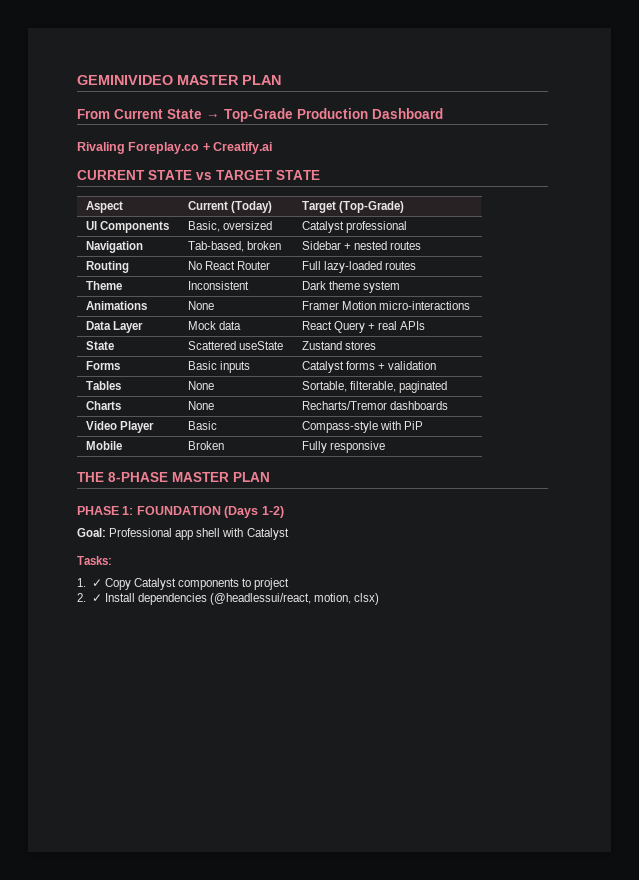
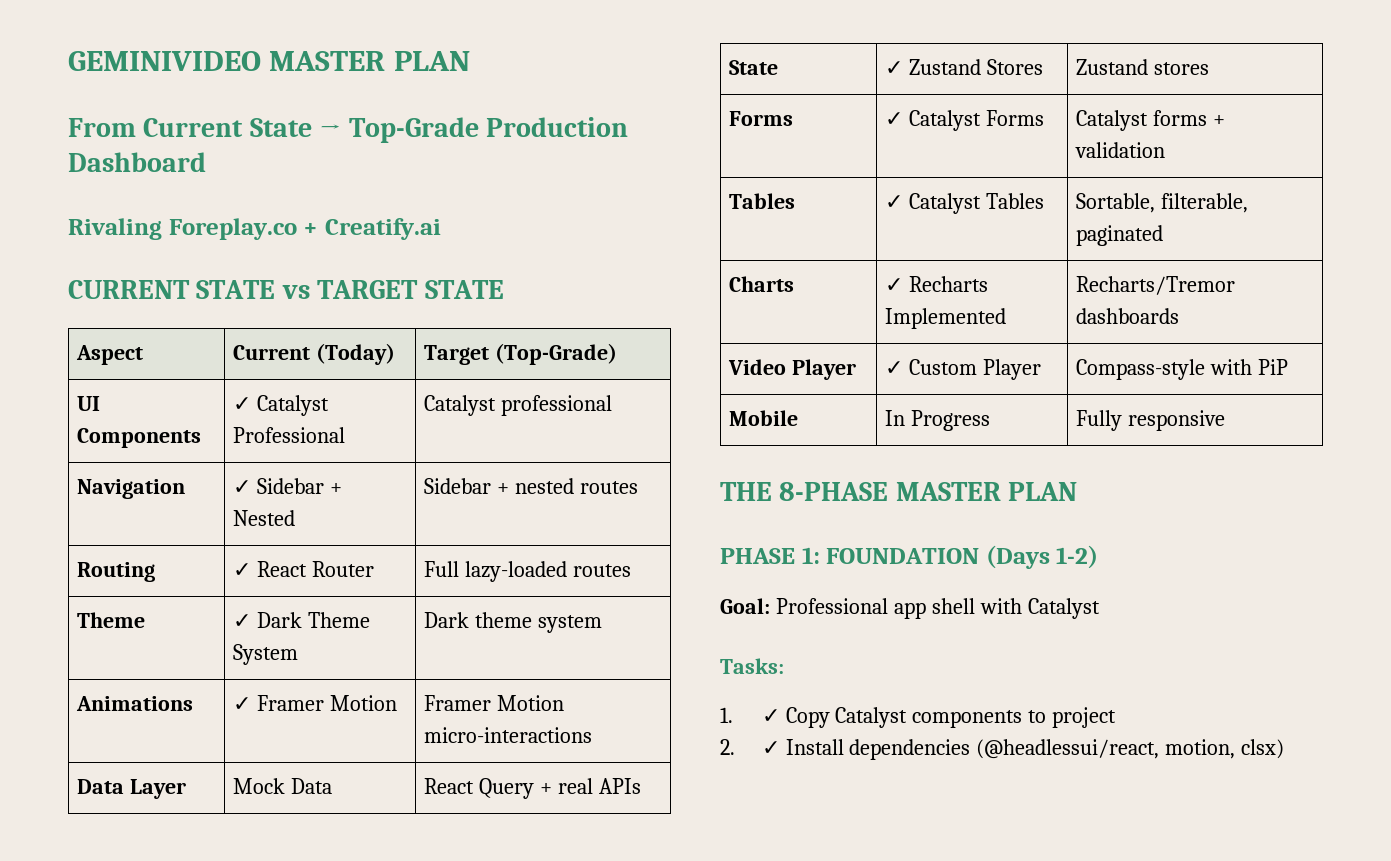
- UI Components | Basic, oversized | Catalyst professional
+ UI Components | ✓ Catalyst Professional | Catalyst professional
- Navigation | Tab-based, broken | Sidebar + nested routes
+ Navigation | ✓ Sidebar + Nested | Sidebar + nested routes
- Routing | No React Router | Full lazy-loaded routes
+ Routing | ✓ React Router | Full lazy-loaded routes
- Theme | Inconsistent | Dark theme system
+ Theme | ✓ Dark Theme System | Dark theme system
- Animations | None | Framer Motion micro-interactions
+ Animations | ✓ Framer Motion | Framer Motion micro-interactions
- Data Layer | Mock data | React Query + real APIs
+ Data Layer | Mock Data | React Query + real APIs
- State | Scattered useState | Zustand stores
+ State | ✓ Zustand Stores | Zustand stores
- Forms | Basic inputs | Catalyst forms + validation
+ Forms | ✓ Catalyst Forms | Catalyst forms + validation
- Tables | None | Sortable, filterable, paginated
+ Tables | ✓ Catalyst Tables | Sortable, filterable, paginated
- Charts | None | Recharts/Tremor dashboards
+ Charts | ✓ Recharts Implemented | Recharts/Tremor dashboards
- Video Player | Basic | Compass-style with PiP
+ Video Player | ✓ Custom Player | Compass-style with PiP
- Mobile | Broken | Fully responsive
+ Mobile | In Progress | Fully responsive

--

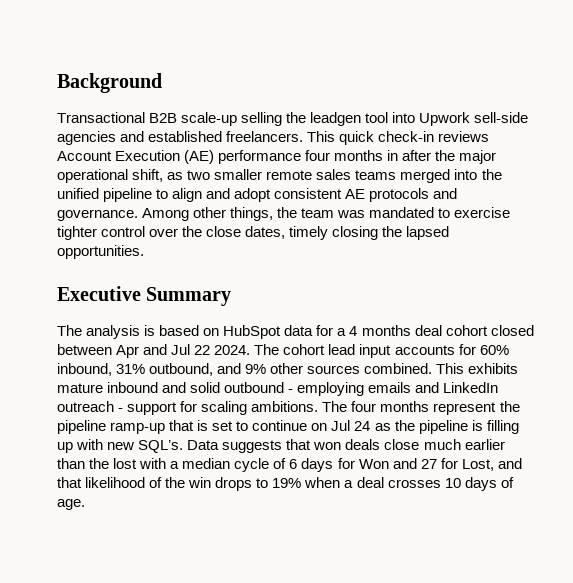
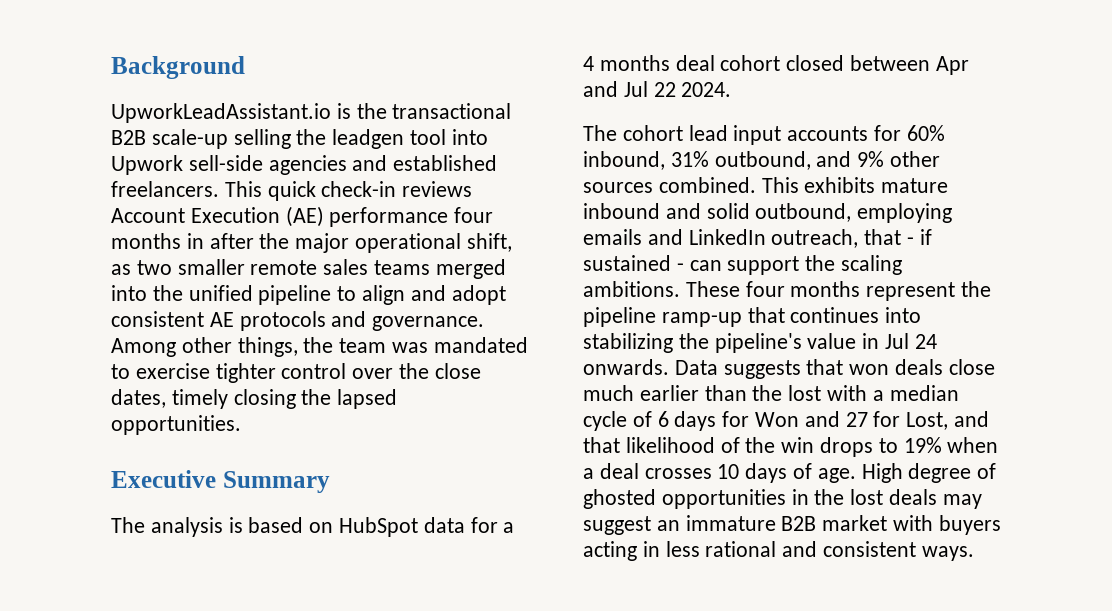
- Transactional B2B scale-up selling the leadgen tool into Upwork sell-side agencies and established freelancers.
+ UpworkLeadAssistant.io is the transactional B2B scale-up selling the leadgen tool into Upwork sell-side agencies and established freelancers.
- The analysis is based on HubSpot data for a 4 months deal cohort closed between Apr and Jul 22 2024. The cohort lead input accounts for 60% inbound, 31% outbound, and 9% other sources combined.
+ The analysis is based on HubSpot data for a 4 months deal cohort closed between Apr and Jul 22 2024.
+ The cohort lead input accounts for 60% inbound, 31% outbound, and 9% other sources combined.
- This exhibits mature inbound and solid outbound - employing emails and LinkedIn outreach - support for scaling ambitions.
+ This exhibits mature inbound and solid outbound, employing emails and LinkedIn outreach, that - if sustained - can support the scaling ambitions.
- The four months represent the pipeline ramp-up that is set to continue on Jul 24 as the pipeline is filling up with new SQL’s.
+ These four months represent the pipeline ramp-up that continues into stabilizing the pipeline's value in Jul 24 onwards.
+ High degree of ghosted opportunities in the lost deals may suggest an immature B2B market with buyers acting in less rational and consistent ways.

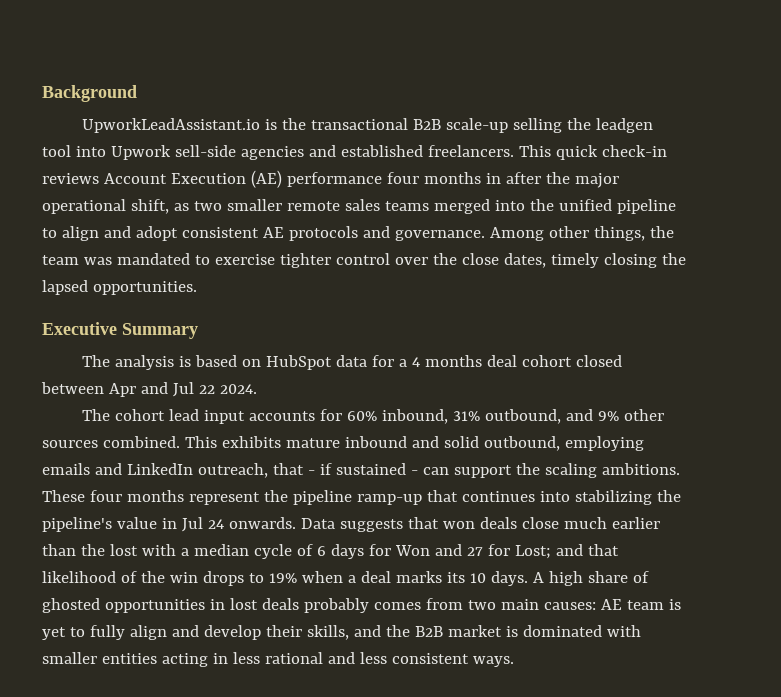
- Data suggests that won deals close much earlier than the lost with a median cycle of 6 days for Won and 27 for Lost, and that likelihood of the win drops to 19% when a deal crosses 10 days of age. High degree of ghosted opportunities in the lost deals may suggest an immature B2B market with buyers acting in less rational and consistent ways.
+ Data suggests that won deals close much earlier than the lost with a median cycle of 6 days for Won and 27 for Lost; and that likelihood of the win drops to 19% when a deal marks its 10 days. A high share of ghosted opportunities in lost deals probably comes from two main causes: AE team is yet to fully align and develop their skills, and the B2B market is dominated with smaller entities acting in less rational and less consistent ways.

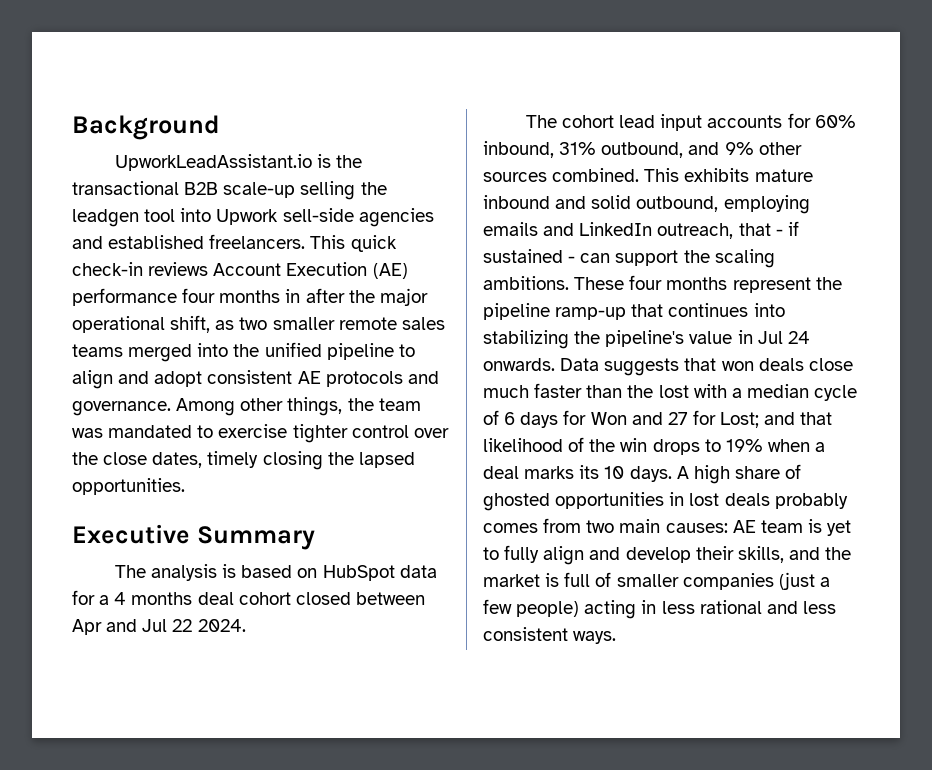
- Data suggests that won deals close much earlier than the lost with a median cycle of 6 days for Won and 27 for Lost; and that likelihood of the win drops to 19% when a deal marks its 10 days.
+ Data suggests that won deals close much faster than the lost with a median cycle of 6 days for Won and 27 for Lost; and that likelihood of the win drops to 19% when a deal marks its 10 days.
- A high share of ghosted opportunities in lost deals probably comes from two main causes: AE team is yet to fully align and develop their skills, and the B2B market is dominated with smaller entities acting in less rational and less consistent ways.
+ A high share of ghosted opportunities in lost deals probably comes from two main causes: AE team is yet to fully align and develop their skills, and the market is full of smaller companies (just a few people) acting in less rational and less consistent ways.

**Problem**
Extract the lines of the preceding material that run from the line with "Motion | Framer Motion micro-interactions" through the line with "- Forms | Basic", inclusive, reproducing them exactly and adding nothing.

**Solution to the problem**
+ Animations | ✓ Framer Motion | Framer Motion micro-interactions
- Data Layer | Mock data | React Query + real APIs
+ Data Layer | Mock Data | React Query + real APIs
- State | Scattered useState | Zustand stores
+ State | ✓ Zustand Stores | Zustand stores
- Forms | Basic inputs | Catalyst forms + validation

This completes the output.